= YOUR INSTRUCTIONS =
Answer with the exact lines of the following material from the one containing "- En la opción" through the one containing "hayamos creado previamente.", both end lines included.

:: MATERIAL PROVIDED

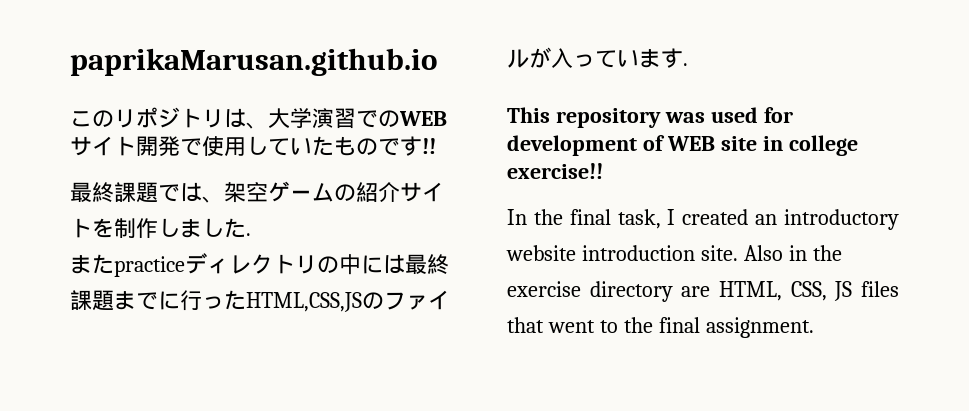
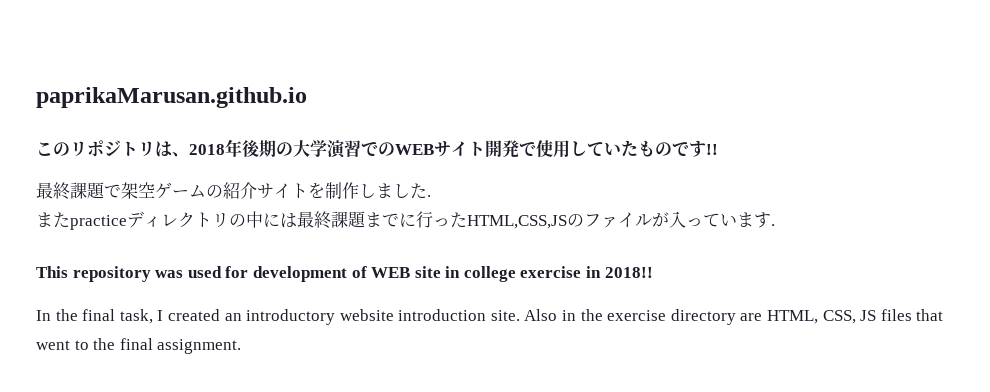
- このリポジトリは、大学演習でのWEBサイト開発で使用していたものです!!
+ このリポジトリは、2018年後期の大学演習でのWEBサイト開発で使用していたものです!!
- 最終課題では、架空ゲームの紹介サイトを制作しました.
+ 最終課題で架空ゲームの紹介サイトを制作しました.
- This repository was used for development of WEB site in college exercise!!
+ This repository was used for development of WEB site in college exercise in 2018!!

::::
:: MATERIAL PROVIDED

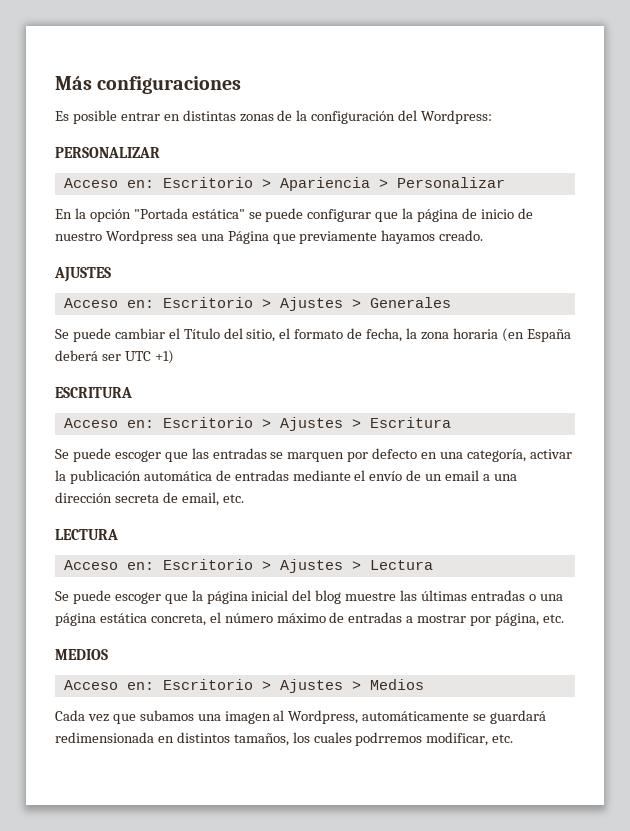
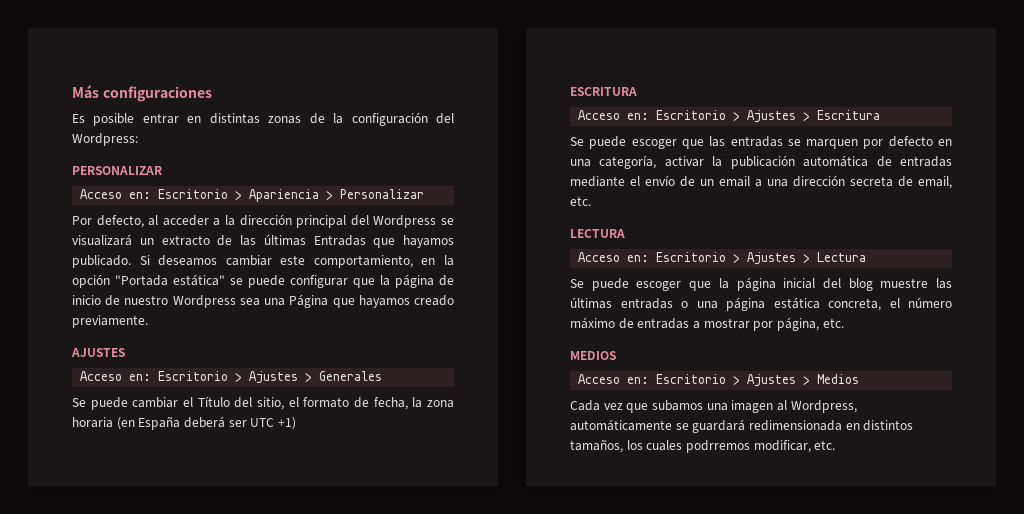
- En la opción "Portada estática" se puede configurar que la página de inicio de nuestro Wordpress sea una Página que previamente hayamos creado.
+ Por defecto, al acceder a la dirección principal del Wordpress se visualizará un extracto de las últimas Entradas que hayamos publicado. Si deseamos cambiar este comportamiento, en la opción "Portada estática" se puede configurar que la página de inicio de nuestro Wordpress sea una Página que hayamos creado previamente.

::::

= ANSWER SECTION =
- En la opción "Portada estática" se puede configurar que la página de inicio de nuestro Wordpress sea una Página que previamente hayamos creado.
+ Por defecto, al acceder a la dirección principal del Wordpress se visualizará un extracto de las últimas Entradas que hayamos publicado. Si deseamos cambiar este comportamiento, en la opción "Portada estática" se puede configurar que la página de inicio de nuestro Wordpress sea una Página que hayamos creado previamente.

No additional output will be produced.